═══ RECORDS TO USE
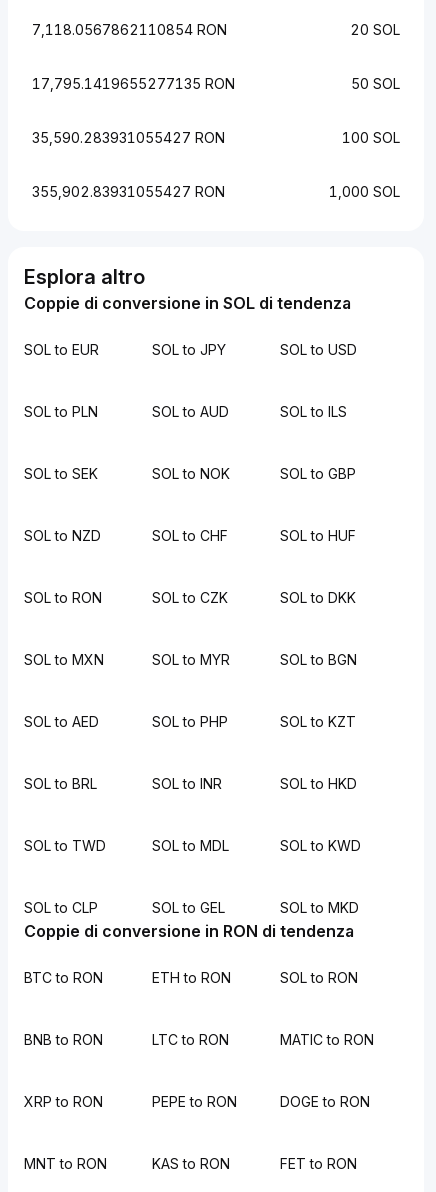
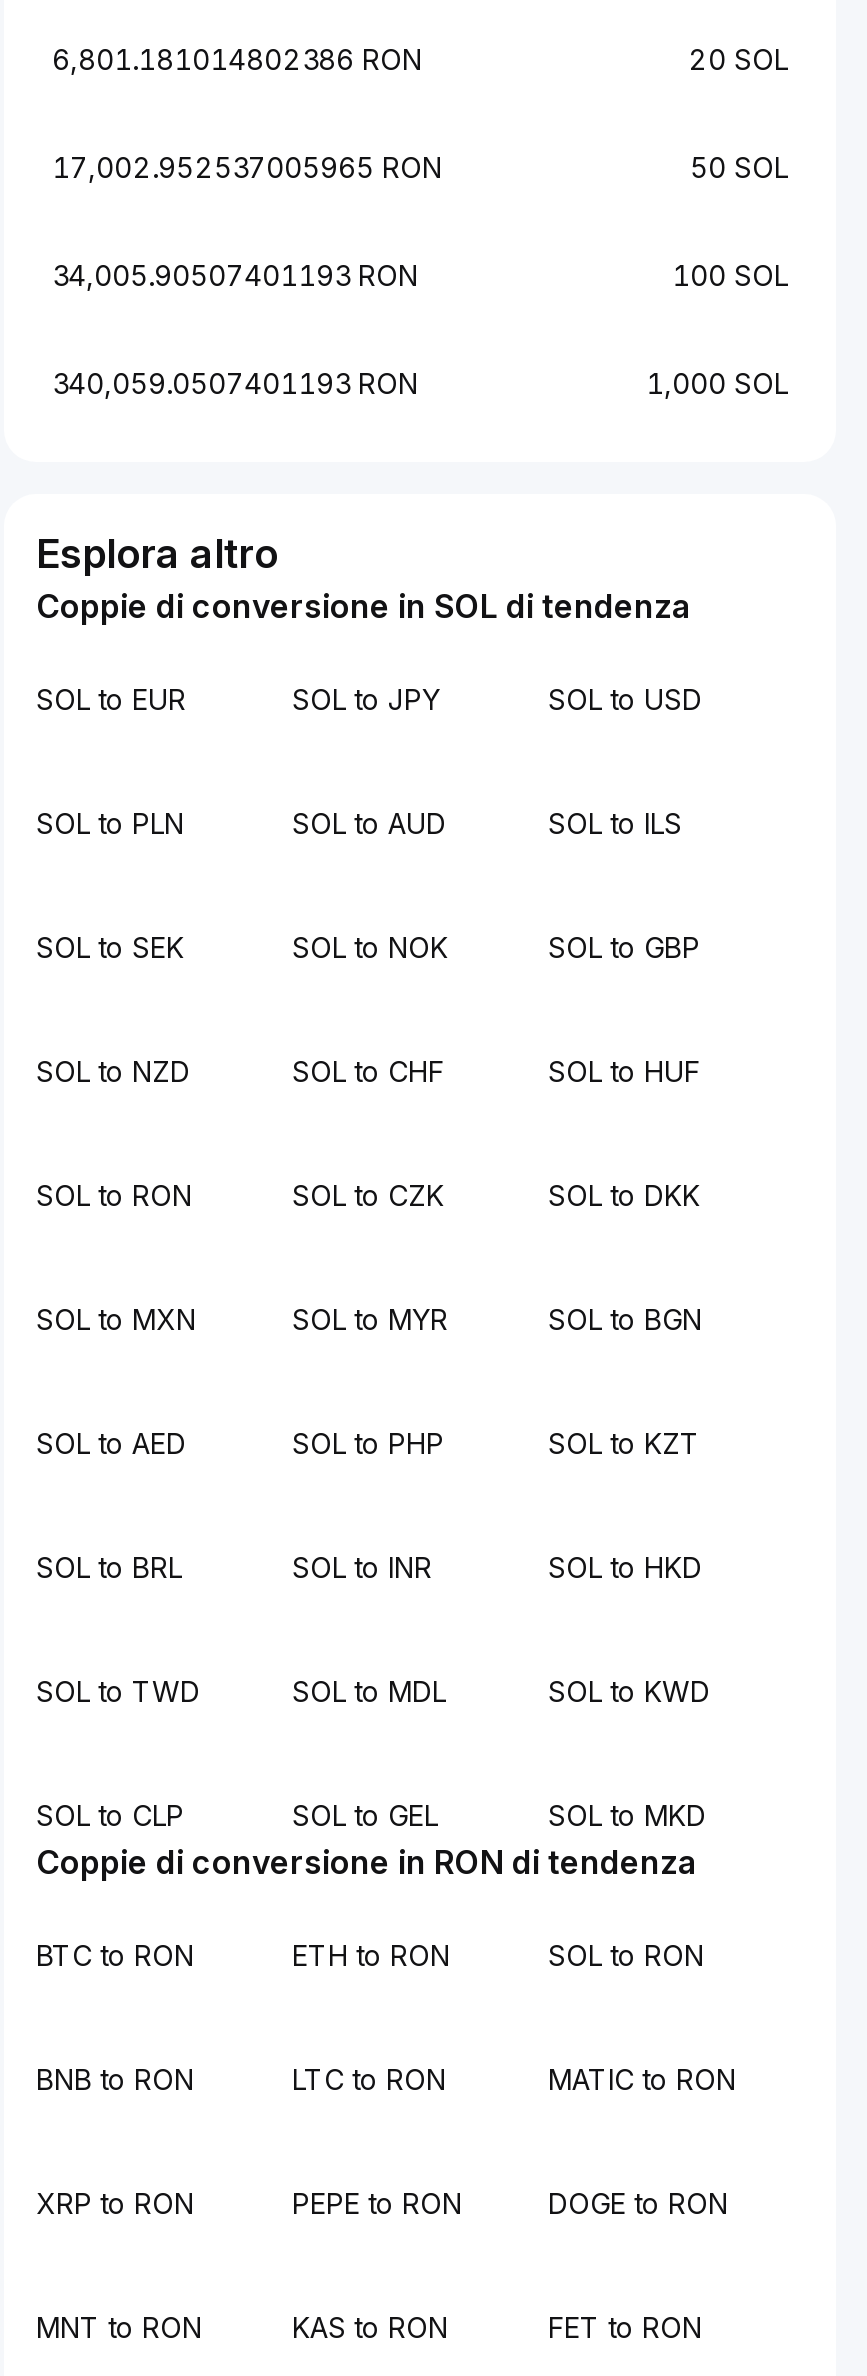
[32,21,227,38] 7,118.0567862110854 RON -> [52,42,422,76] 6,801.181014802386 RON
[32,75,235,92] 17,795.1419655277135 RON -> [52,150,442,184] 17,002.952537005965 RON
[32,129,225,146] 35,590.283931055427 RON -> [52,258,418,292] 34,005.90507401193 RON
[32,183,225,200] 355,902.83931055427 RON -> [52,366,418,400] 340,059.0507401193 RON

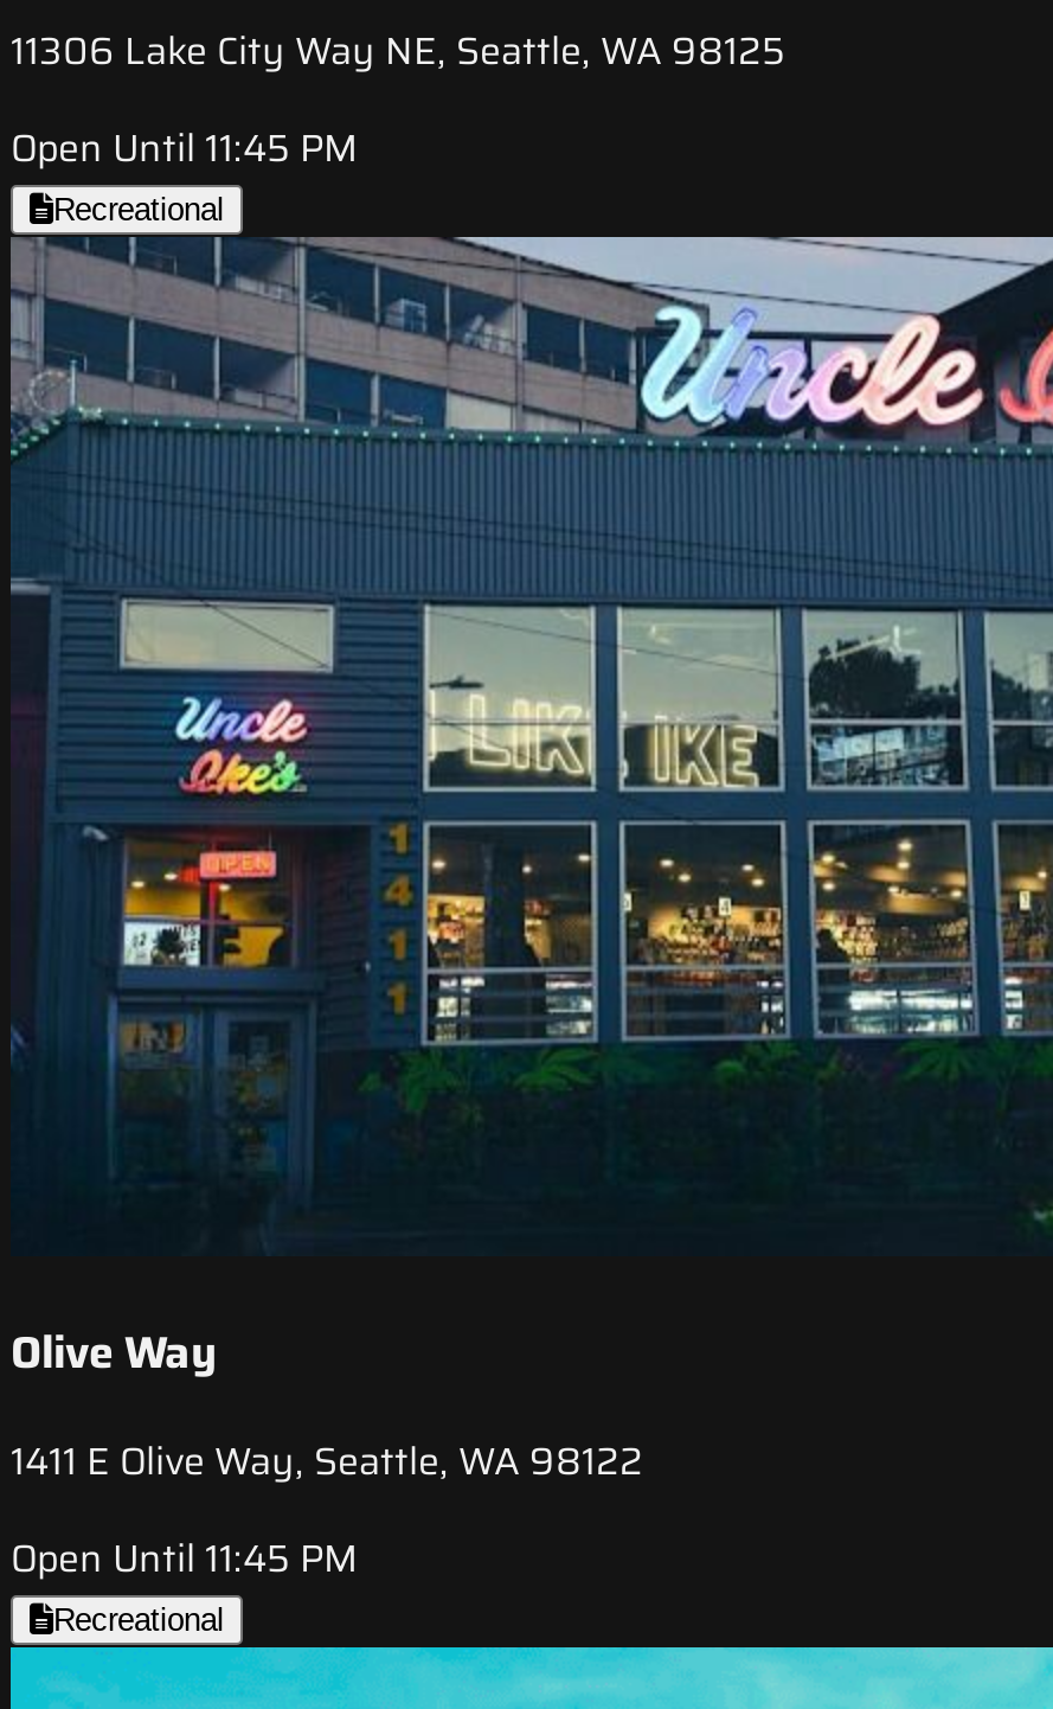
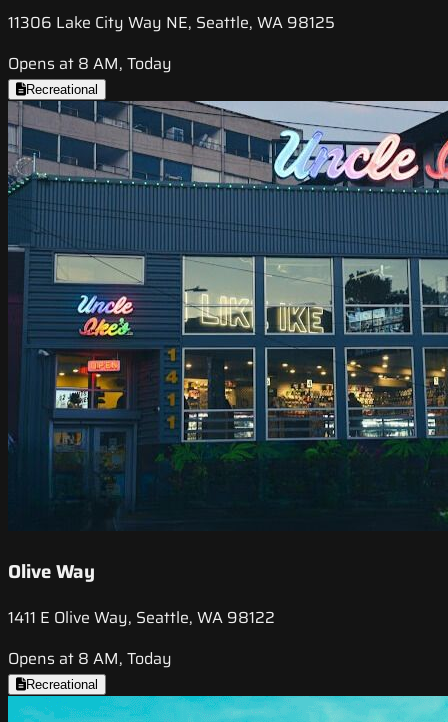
[11,119,359,179] Open Until 11:45 PM -> [8,51,172,76] Opens at 8 AM, Today
[11,1528,359,1588] Open Until 11:45 PM -> [8,646,172,671] Opens at 8 AM, Today

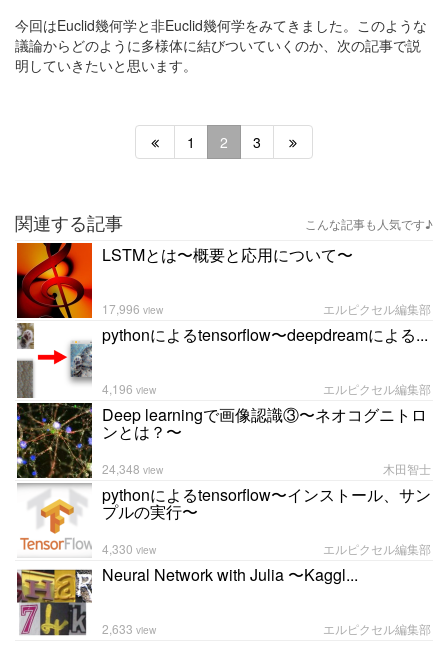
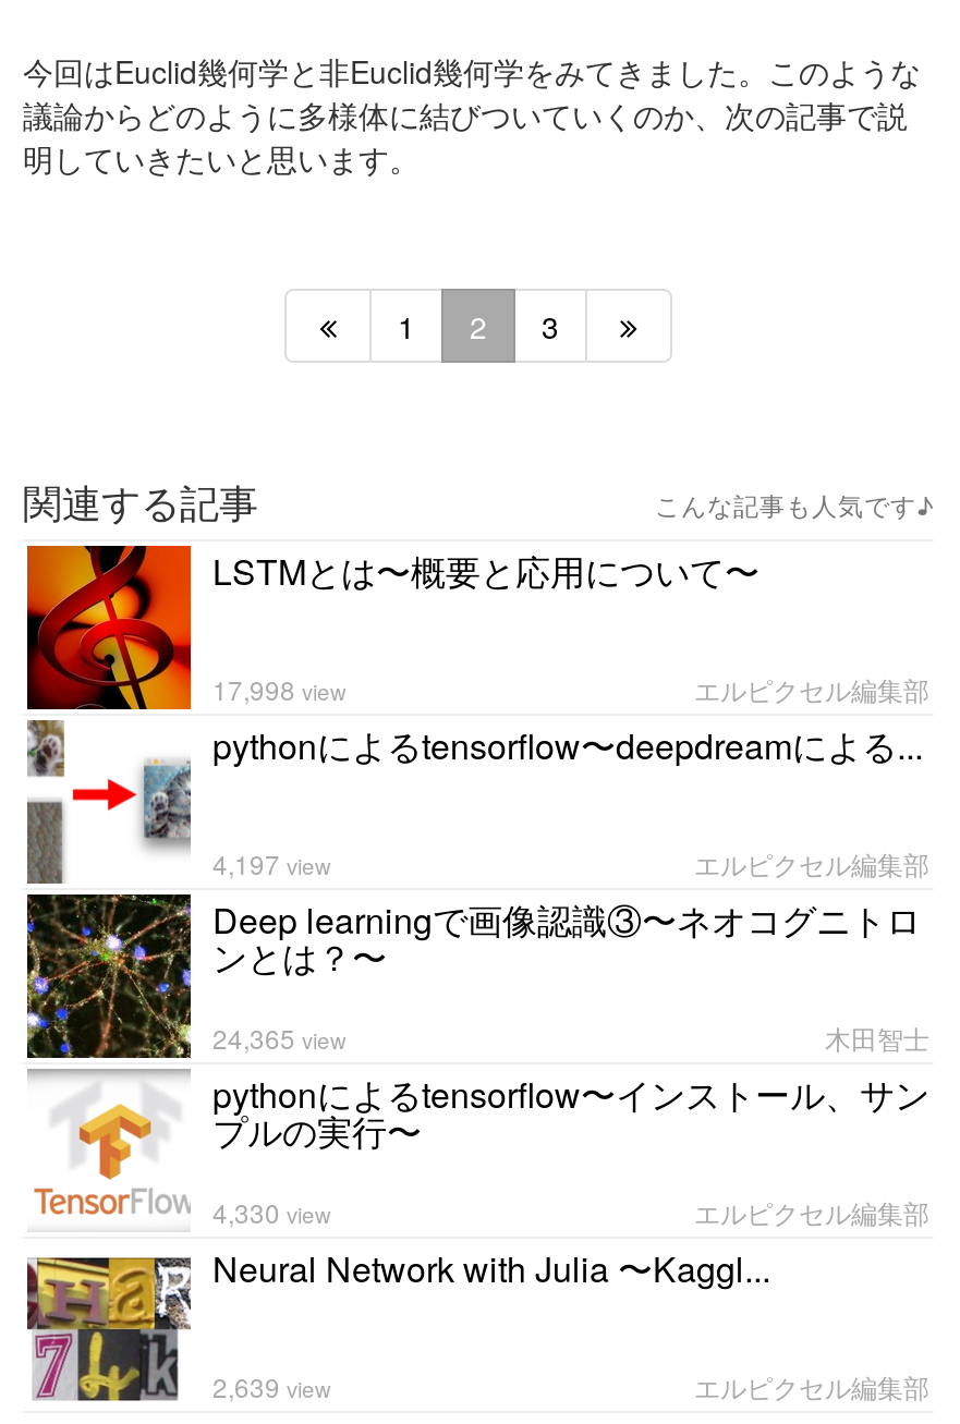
[102,300,163,316] 17,996 view -> [212,669,345,706] 17,998 view
[102,380,156,396] 4,196 view -> [212,843,330,880] 4,197 view
[102,460,163,476] 24,348 view -> [212,1018,345,1055] 24,365 view
[102,620,156,636] 2,633 view -> [212,1366,330,1403] 2,639 view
══════
PROBLEM STATEMENT: All of the data must be set down exactly, with no pictures included.

TASK ANSWER:
[32,21,227,38] 7,118.0567862110854 RON -> [52,42,422,76] 6,801.181014802386 RON
[32,75,235,92] 17,795.1419655277135 RON -> [52,150,442,184] 17,002.952537005965 RON
[32,129,225,146] 35,590.283931055427 RON -> [52,258,418,292] 34,005.90507401193 RON
[32,183,225,200] 355,902.83931055427 RON -> [52,366,418,400] 340,059.0507401193 RON

[11,119,359,179] Open Until 11:45 PM -> [8,51,172,76] Opens at 8 AM, Today
[11,1528,359,1588] Open Until 11:45 PM -> [8,646,172,671] Opens at 8 AM, Today

[102,300,163,316] 17,996 view -> [212,669,345,706] 17,998 view
[102,380,156,396] 4,196 view -> [212,843,330,880] 4,197 view
[102,460,163,476] 24,348 view -> [212,1018,345,1055] 24,365 view
[102,620,156,636] 2,633 view -> [212,1366,330,1403] 2,639 view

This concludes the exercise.